(Provided records Opens)

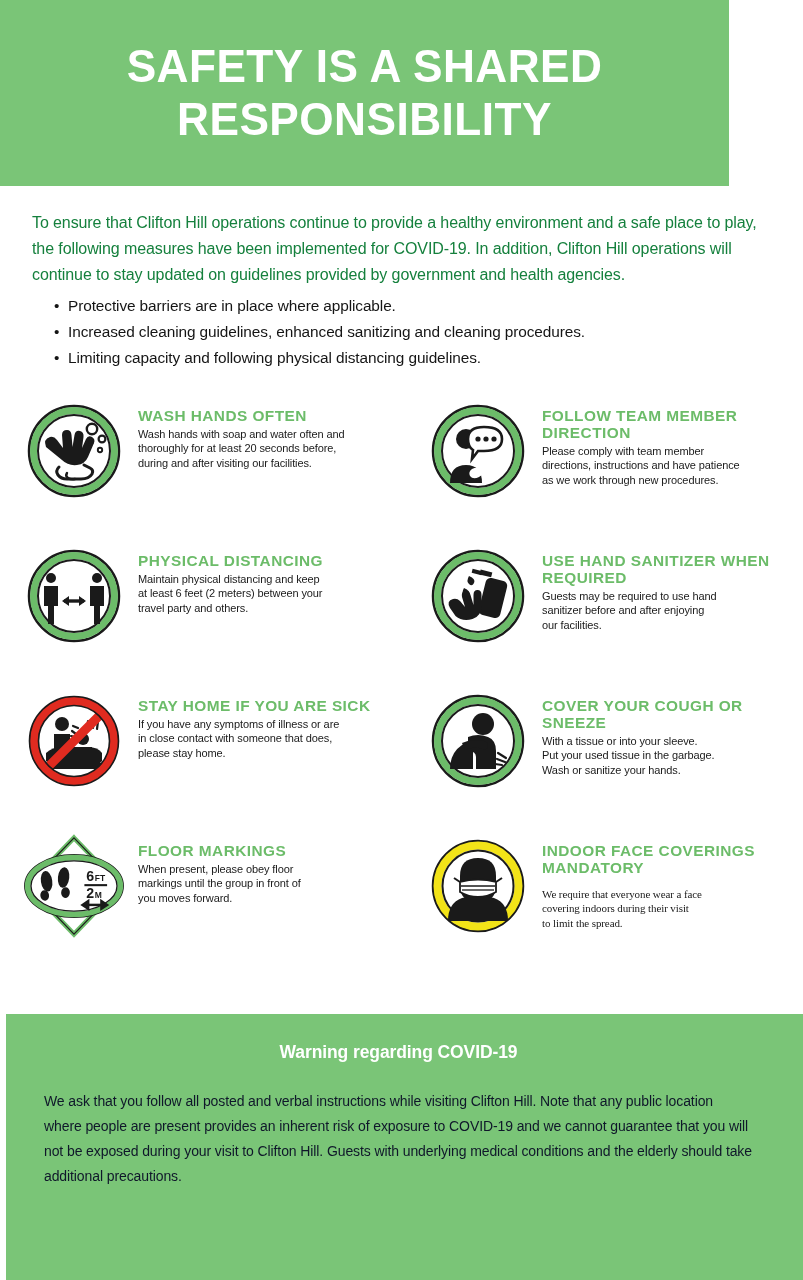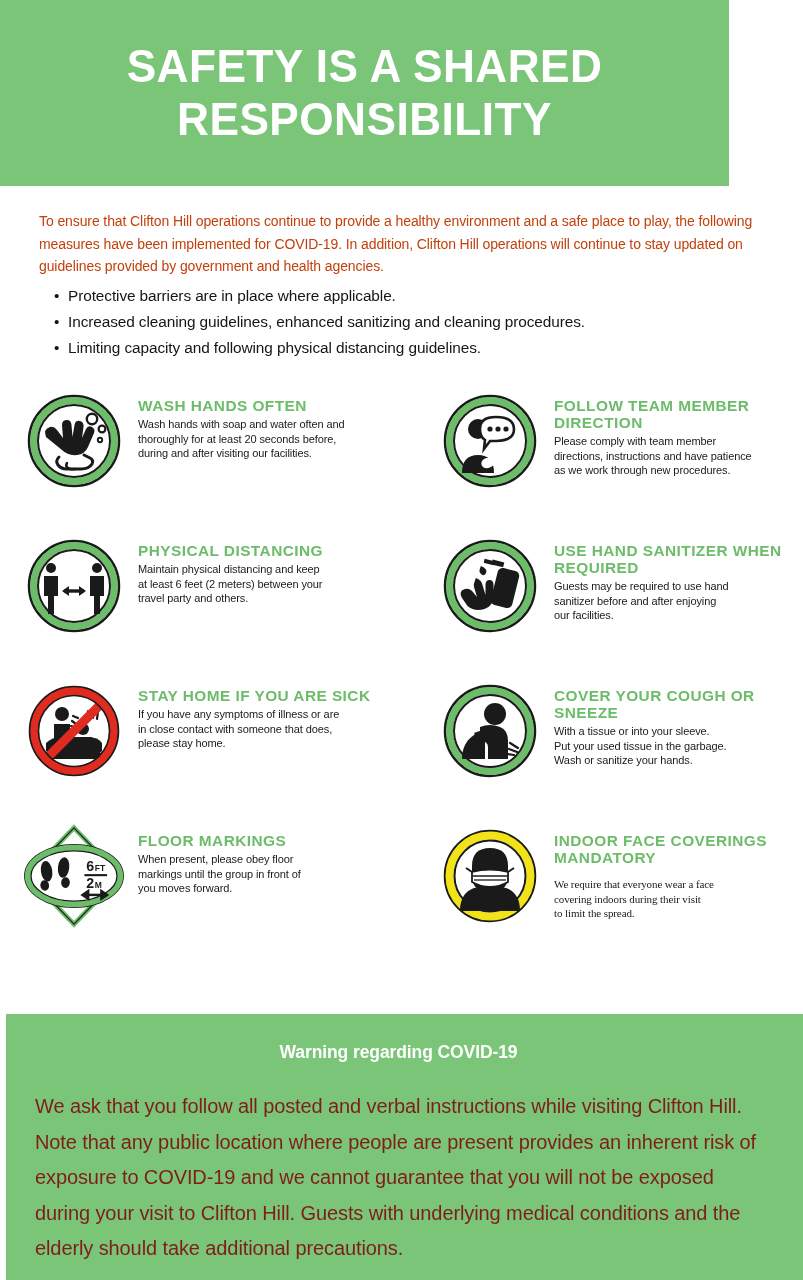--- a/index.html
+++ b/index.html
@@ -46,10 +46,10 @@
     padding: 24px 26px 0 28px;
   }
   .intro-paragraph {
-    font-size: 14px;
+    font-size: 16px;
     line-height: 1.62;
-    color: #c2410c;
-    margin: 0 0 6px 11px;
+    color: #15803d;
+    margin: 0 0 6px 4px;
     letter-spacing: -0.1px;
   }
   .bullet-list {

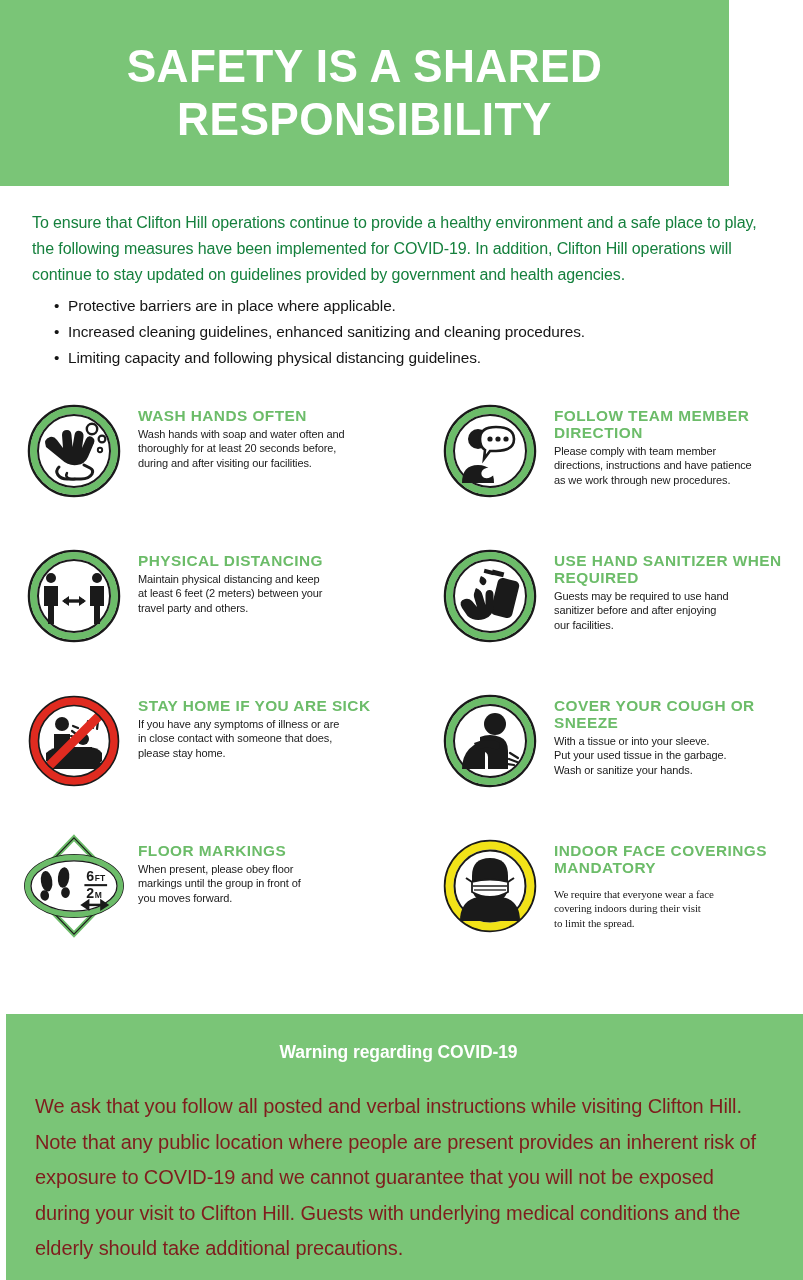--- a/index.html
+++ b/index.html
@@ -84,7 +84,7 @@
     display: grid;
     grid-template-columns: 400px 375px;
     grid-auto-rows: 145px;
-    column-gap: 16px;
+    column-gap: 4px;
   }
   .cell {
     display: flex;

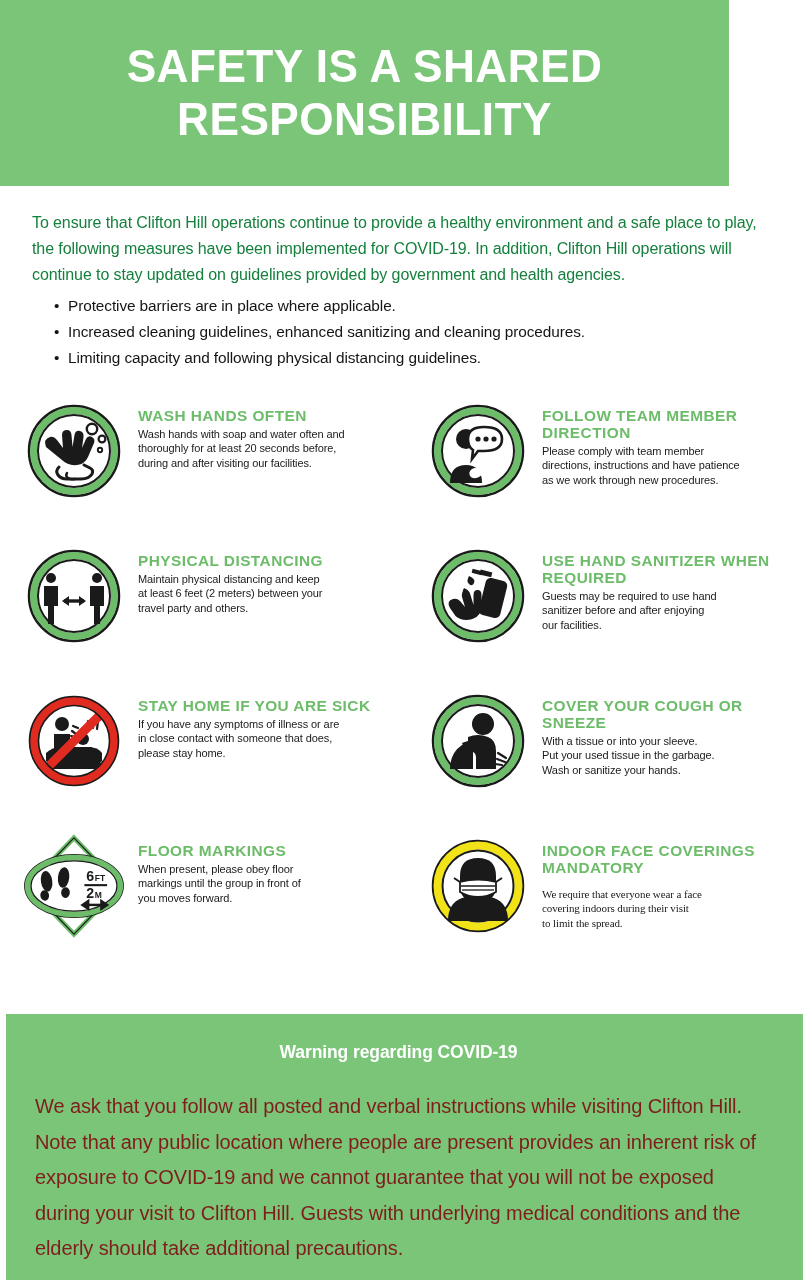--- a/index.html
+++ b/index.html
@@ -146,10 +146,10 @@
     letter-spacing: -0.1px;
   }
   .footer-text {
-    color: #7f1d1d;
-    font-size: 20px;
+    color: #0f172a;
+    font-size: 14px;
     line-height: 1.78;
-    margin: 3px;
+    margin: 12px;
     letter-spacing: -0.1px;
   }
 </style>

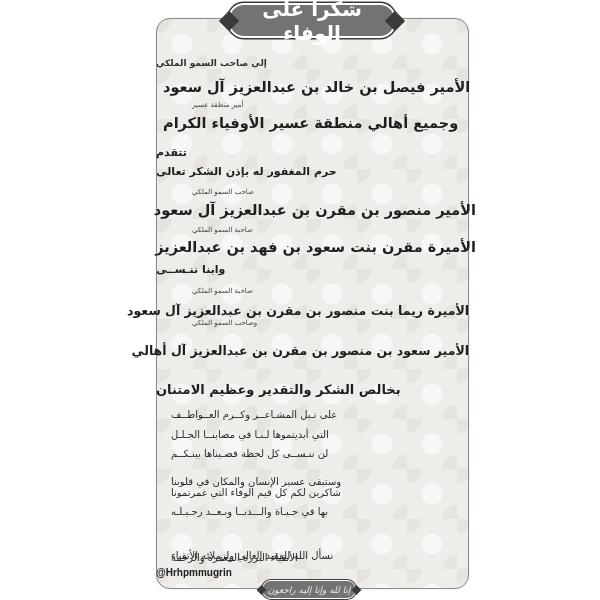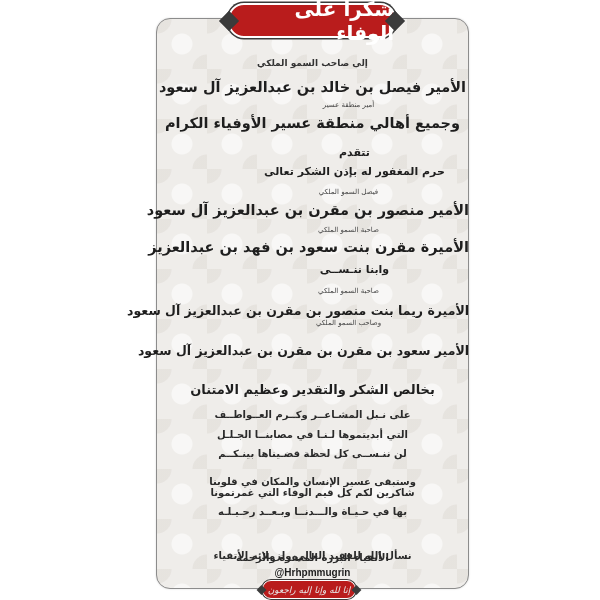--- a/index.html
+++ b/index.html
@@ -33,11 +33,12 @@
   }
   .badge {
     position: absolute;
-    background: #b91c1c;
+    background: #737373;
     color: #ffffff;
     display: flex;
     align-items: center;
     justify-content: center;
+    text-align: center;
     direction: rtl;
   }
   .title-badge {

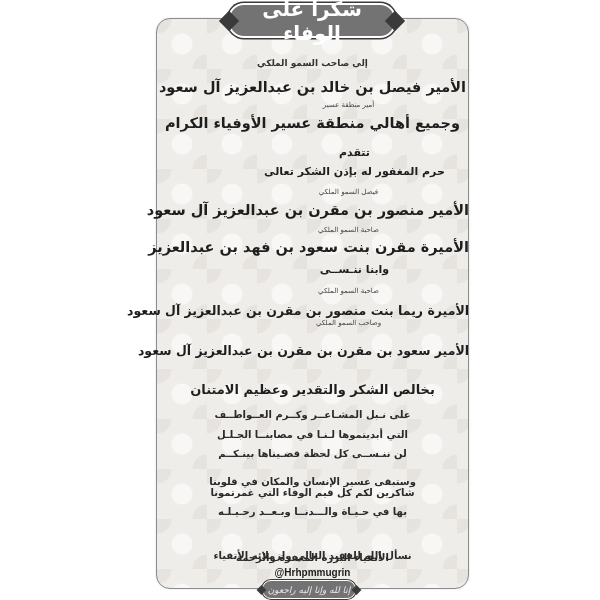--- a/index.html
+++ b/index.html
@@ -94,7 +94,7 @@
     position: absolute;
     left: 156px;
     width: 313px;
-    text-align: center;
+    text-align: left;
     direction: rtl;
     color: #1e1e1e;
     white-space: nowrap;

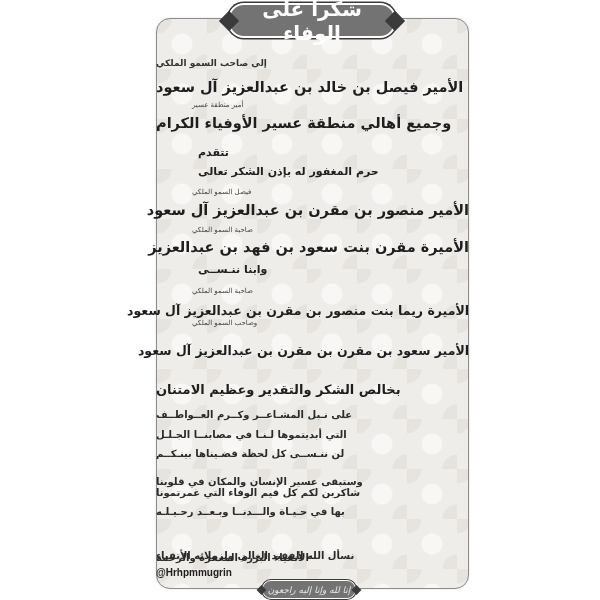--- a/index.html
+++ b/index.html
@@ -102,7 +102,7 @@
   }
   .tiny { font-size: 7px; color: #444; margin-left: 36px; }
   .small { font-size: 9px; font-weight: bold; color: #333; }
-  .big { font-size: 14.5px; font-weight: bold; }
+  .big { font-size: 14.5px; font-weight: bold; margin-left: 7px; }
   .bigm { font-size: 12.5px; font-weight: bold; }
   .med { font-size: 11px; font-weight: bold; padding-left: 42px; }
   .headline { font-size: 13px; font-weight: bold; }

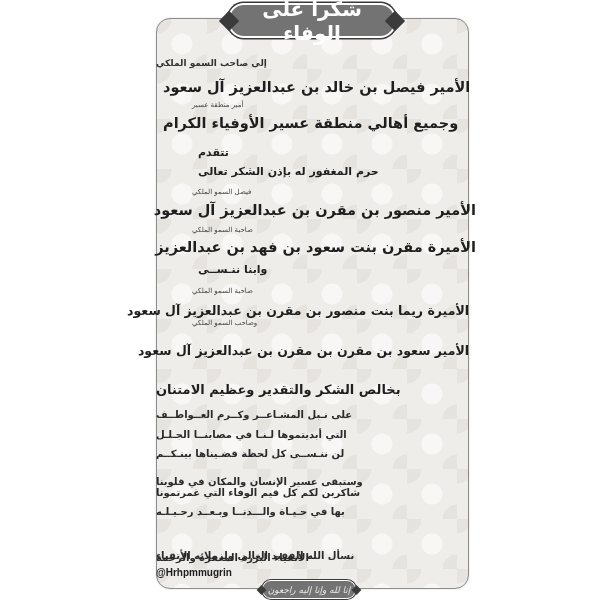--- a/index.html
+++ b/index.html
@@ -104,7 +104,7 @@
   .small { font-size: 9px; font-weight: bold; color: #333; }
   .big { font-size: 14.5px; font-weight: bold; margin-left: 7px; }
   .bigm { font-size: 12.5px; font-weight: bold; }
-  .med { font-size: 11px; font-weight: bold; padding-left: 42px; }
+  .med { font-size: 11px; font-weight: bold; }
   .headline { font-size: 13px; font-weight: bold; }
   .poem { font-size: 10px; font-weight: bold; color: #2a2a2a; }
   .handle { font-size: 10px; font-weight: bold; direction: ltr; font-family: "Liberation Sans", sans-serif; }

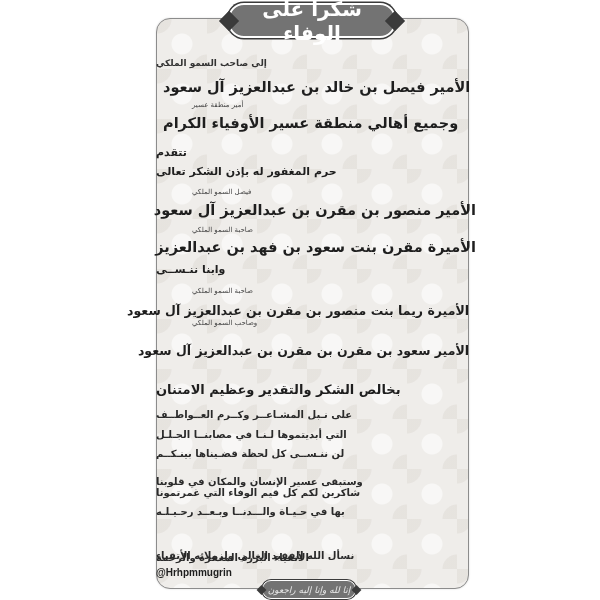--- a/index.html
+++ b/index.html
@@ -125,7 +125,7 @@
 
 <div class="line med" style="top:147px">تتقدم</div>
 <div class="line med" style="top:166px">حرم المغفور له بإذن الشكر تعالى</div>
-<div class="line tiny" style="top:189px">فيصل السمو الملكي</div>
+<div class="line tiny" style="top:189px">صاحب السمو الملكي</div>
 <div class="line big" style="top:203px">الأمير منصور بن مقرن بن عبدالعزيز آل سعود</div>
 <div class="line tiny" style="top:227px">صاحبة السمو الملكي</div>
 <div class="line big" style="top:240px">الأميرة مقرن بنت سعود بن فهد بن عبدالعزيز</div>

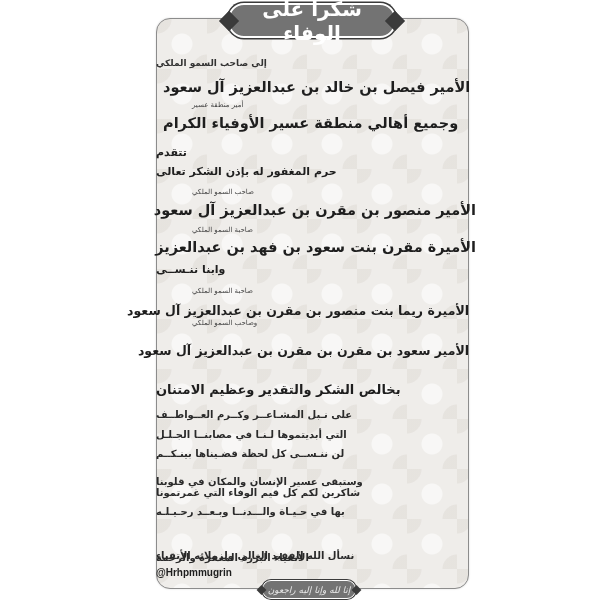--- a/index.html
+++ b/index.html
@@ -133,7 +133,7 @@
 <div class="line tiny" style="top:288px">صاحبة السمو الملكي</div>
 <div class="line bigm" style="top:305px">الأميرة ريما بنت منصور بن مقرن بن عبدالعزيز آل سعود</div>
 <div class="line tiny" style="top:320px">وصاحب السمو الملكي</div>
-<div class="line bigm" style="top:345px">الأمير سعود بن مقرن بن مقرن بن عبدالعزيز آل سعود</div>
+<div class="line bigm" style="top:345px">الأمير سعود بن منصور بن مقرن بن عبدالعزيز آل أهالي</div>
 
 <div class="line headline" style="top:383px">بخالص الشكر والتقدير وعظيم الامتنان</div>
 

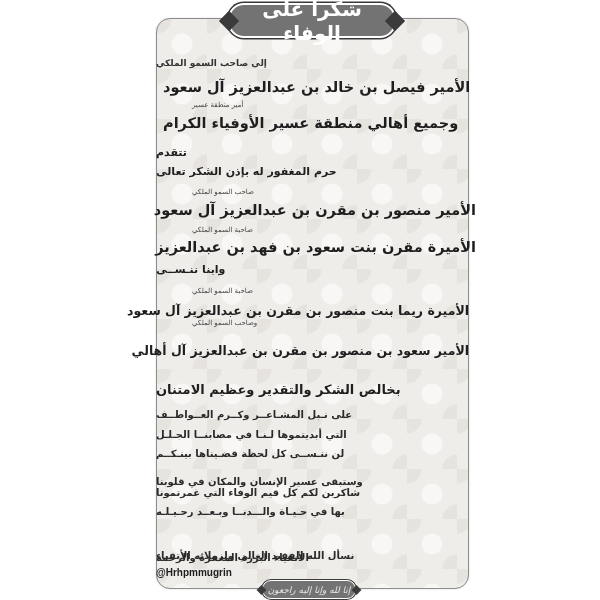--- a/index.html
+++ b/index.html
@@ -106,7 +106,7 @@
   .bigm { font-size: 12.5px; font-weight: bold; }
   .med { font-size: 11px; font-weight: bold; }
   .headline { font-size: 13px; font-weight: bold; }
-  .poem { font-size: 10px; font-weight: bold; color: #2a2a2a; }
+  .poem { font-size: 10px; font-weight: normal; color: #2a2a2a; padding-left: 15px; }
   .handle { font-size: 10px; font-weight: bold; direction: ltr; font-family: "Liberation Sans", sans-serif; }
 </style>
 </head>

(Provided records Closes)

## Task
Search the data above and return each line in which "padding" occurs.

## Output below
     padding: 24px 26px 0 28px;
   .med { font-size: 11px; font-weight: bold; padding-left: 42px; }
-  .med { font-size: 11px; font-weight: bold; padding-left: 42px; }
+  .poem { font-size: 10px; font-weight: normal; color: #2a2a2a; padding-left: 15px; }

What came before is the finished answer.